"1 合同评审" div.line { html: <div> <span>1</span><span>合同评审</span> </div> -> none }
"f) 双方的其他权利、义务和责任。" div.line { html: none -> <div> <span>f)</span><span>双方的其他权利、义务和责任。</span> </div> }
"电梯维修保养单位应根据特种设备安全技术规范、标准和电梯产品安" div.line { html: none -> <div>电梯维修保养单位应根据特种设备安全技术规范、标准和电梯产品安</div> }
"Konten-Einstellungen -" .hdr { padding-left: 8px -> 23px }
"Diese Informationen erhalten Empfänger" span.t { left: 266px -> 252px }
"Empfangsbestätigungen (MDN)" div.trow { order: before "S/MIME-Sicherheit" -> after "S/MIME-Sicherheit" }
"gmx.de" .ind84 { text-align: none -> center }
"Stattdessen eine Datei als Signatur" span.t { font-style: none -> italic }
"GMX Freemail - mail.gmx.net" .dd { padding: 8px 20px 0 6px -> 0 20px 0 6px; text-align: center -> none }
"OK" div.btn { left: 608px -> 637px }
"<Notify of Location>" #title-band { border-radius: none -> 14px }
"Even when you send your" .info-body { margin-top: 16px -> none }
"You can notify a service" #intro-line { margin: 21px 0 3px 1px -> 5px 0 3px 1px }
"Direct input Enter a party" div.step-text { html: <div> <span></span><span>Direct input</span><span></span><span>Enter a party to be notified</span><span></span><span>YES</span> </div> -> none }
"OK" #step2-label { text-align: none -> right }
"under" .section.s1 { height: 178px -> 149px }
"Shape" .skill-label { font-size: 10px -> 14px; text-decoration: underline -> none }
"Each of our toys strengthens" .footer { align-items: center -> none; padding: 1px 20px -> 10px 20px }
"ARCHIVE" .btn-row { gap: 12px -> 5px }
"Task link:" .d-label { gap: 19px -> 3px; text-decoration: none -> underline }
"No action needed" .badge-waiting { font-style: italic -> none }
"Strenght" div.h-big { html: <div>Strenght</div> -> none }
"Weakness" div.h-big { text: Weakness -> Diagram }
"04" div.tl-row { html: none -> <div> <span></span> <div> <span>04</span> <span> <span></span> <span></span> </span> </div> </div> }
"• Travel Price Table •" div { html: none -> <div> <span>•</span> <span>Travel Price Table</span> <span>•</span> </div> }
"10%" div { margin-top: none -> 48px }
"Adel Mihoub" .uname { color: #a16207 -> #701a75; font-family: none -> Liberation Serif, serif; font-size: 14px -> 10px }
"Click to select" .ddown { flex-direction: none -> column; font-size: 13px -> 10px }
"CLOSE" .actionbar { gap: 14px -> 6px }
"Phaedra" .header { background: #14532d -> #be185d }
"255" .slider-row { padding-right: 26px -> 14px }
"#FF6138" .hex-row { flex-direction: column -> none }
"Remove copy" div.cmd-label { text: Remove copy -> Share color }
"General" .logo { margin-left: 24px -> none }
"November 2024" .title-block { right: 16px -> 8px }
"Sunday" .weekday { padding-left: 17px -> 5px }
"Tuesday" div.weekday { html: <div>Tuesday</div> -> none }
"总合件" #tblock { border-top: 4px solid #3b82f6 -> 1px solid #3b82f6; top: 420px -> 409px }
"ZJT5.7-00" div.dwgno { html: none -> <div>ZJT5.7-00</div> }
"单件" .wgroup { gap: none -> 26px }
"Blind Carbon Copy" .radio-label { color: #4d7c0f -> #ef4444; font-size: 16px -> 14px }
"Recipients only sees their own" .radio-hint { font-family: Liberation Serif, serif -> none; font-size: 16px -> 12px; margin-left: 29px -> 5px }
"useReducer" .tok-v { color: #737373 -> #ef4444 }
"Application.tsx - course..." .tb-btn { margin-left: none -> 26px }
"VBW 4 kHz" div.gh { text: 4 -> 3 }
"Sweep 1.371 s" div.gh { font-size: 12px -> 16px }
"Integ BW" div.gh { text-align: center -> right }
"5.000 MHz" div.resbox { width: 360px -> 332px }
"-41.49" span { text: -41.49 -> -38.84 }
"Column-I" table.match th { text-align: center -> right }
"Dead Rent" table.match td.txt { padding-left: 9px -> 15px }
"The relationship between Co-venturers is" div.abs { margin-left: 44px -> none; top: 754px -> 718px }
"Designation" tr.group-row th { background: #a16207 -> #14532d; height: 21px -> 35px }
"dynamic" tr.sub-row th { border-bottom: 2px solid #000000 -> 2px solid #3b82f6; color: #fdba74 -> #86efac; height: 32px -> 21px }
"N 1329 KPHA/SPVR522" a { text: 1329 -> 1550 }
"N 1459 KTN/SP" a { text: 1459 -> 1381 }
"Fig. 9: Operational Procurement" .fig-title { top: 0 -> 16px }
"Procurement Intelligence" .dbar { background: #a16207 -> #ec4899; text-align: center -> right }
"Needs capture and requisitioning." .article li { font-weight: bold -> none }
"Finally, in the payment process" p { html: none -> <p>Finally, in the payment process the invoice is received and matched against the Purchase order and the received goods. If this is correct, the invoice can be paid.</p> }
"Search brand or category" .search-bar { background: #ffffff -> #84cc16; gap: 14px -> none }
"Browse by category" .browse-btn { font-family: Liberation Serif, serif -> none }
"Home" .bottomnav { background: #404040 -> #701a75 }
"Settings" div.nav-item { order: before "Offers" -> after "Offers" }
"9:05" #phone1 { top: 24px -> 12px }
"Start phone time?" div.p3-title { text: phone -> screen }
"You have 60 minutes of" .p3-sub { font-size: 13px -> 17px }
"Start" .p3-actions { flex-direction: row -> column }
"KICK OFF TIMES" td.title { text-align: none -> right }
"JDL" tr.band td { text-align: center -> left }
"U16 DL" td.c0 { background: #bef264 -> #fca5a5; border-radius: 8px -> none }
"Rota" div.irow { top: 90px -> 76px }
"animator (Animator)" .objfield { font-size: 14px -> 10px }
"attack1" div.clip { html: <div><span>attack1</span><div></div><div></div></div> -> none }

....

Every line of the material that holds the word "margin" must be found and copied.

"Even when you send your" .info-body { margin-top: 16px -> none }
"You can notify a service" #intro-line { margin: 21px 0 3px 1px -> 5px 0 3px 1px }
"10%" div { margin-top: none -> 48px }
"General" .logo { margin-left: 24px -> none }
"Recipients only sees their own" .radio-hint { font-family: Liberation Serif, serif -> none; font-size: 16px -> 12px; margin-left: 29px -> 5px }
"Application.tsx - course..." .tb-btn { margin-left: none -> 26px }
"The relationship between Co-venturers is" div.abs { margin-left: 44px -> none; top: 754px -> 718px }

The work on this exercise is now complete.